**Aim of the task**
Your task is to transcribe all of the records exactly and leave out the pictures.

■ ■ ■ ■ ■

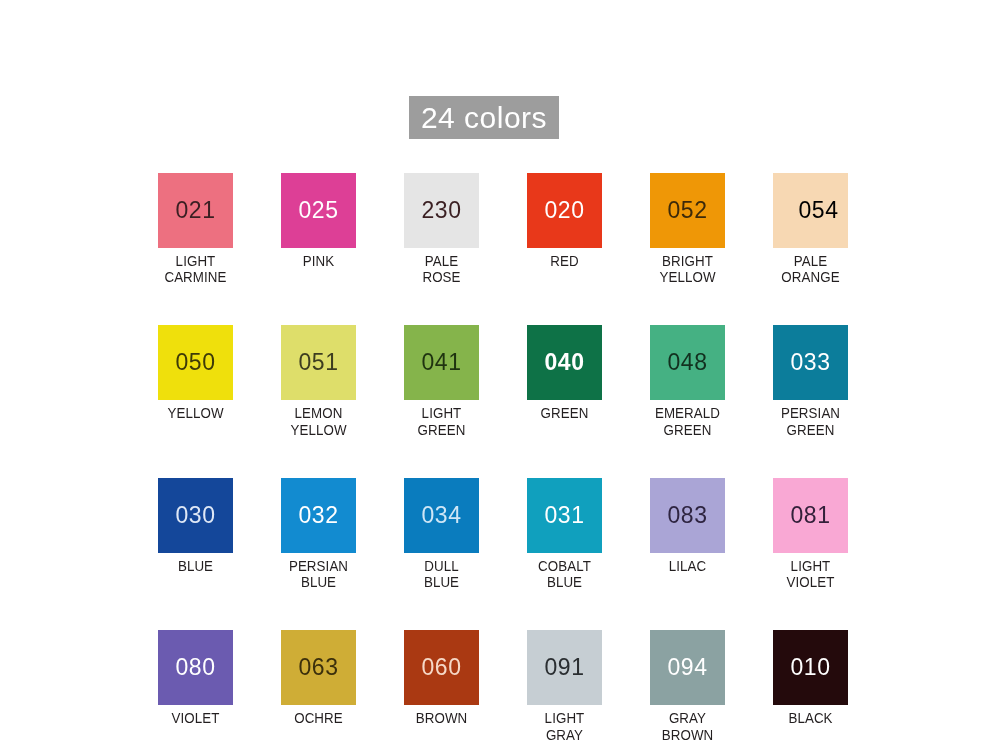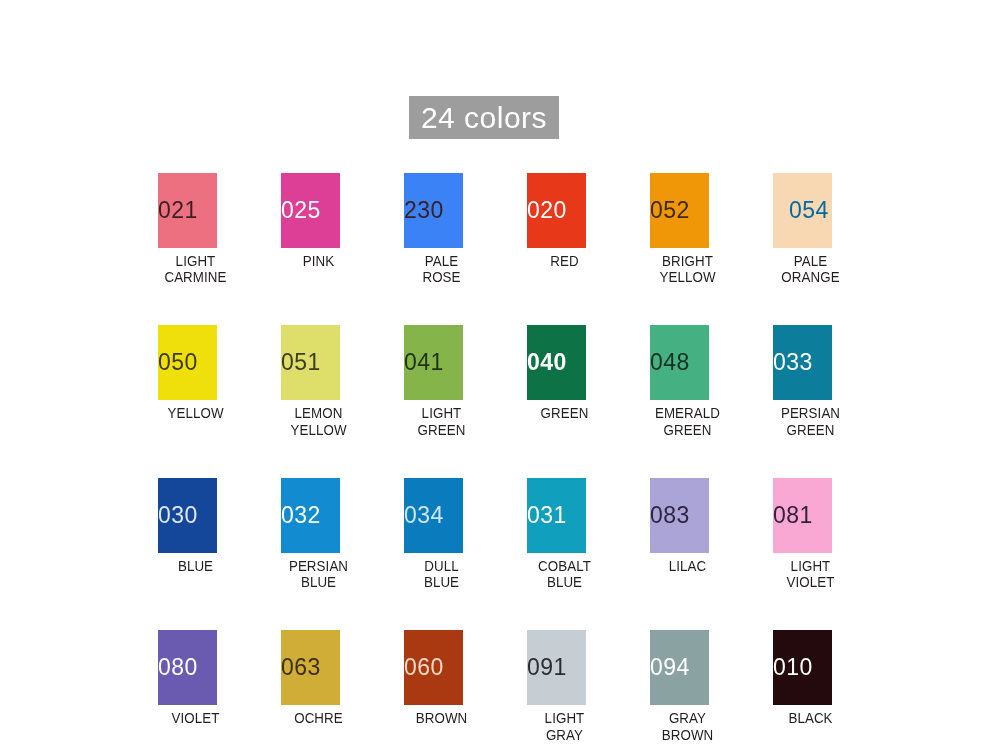--- a/index.html
+++ b/index.html
@@ -55,25 +55,25 @@
     grid-column-gap: 48px;
     grid-row-gap: 40px;
   }
 
   .swatch-cell {
     width: 75px;
     display: block;
   }
 
   .swatch-chip {
-    width: 59px;
+    width: 75px;
     height: 75px;
     display: flex;
     align-items: center;
-    justify-content: flex-start;
+    justify-content: center;
     box-sizing: border-box;
   }
 
   .swatch-code {
     font-size: 23px;
     font-weight: 400;
     line-height: 1;
     letter-spacing: 0.5px;
     font-family: "Liberation Sans", "DejaVu Sans", sans-serif;
   }
@@ -108,42 +108,42 @@
         <div class="swatch-name" style="color: rgb(35, 31, 32);">LIGHT
 CARMINE</div>
       </div>
       <div class="swatch-cell">
         <div class="swatch-chip" style="background: rgb(221, 63, 150);">
           <span class="swatch-code" style="color: rgb(255, 255, 255);">025</span>
         </div>
         <div class="swatch-name" style="color: rgb(35, 31, 32);">PINK</div>
       </div>
       <div class="swatch-cell">
-        <div class="swatch-chip" style="background: #3b82f6;">
+        <div class="swatch-chip" style="background: #e5e5e5;">
           <span class="swatch-code" style="color: rgb(58, 31, 34);">230</span>
         </div>
         <div class="swatch-name" style="color: rgb(35, 31, 32);">PALE
 ROSE</div>
       </div>
       <div class="swatch-cell">
         <div class="swatch-chip" style="background: rgb(232, 56, 26);">
           <span class="swatch-code" style="color: rgb(255, 255, 255);">020</span>
         </div>
         <div class="swatch-name" style="color: rgb(35, 31, 32);">RED</div>
       </div>
       <div class="swatch-cell">
         <div class="swatch-chip" style="background: rgb(239, 151, 6);">
           <span class="swatch-code" style="color: rgb(61, 42, 10);">052</span>
         </div>
         <div class="swatch-name" style="color: rgb(35, 31, 32);">BRIGHT
 YELLOW</div>
       </div>
       <div class="swatch-cell">
         <div class="swatch-chip" style="background: rgb(247, 216, 179);">
-          <span class="swatch-code" style="color: #0369a1; margin-left: 16px;">054</span>
+          <span class="swatch-code" style="color: #000000; margin-left: 16px;">054</span>
         </div>
         <div class="swatch-name" style="color: rgb(35, 31, 32);">PALE
 ORANGE</div>
       </div>
       <div class="swatch-cell">
         <div class="swatch-chip" style="background: rgb(239, 224, 12);">
           <span class="swatch-code" style="color: rgb(61, 58, 8);">050</span>
         </div>
         <div class="swatch-name" style="color: rgb(35, 31, 32);">YELLOW</div>
       </div>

■ ■ ■ ■ ■

**Reply**
--- a/index.html
+++ b/index.html
@@ -55,25 +55,25 @@
     grid-column-gap: 48px;
     grid-row-gap: 40px;
   }
 
   .swatch-cell {
     width: 75px;
     display: block;
   }
 
   .swatch-chip {
-    width: 59px;
+    width: 75px;
     height: 75px;
     display: flex;
     align-items: center;
-    justify-content: flex-start;
+    justify-content: center;
     box-sizing: border-box;
   }
 
   .swatch-code {
     font-size: 23px;
     font-weight: 400;
     line-height: 1;
     letter-spacing: 0.5px;
     font-family: "Liberation Sans", "DejaVu Sans", sans-serif;
   }
@@ -108,42 +108,42 @@
         <div class="swatch-name" style="color: rgb(35, 31, 32);">LIGHT
 CARMINE</div>
       </div>
       <div class="swatch-cell">
         <div class="swatch-chip" style="background: rgb(221, 63, 150);">
           <span class="swatch-code" style="color: rgb(255, 255, 255);">025</span>
         </div>
         <div class="swatch-name" style="color: rgb(35, 31, 32);">PINK</div>
       </div>
       <div class="swatch-cell">
-        <div class="swatch-chip" style="background: #3b82f6;">
+        <div class="swatch-chip" style="background: #e5e5e5;">
           <span class="swatch-code" style="color: rgb(58, 31, 34);">230</span>
         </div>
         <div class="swatch-name" style="color: rgb(35, 31, 32);">PALE
 ROSE</div>
       </div>
       <div class="swatch-cell">
         <div class="swatch-chip" style="background: rgb(232, 56, 26);">
           <span class="swatch-code" style="color: rgb(255, 255, 255);">020</span>
         </div>
         <div class="swatch-name" style="color: rgb(35, 31, 32);">RED</div>
       </div>
       <div class="swatch-cell">
         <div class="swatch-chip" style="background: rgb(239, 151, 6);">
           <span class="swatch-code" style="color: rgb(61, 42, 10);">052</span>
         </div>
         <div class="swatch-name" style="color: rgb(35, 31, 32);">BRIGHT
 YELLOW</div>
       </div>
       <div class="swatch-cell">
         <div class="swatch-chip" style="background: rgb(247, 216, 179);">
-          <span class="swatch-code" style="color: #0369a1; margin-left: 16px;">054</span>
+          <span class="swatch-code" style="color: #000000; margin-left: 16px;">054</span>
         </div>
         <div class="swatch-name" style="color: rgb(35, 31, 32);">PALE
 ORANGE</div>
       </div>
       <div class="swatch-cell">
         <div class="swatch-chip" style="background: rgb(239, 224, 12);">
           <span class="swatch-code" style="color: rgb(61, 58, 8);">050</span>
         </div>
         <div class="swatch-name" style="color: rgb(35, 31, 32);">YELLOW</div>
       </div>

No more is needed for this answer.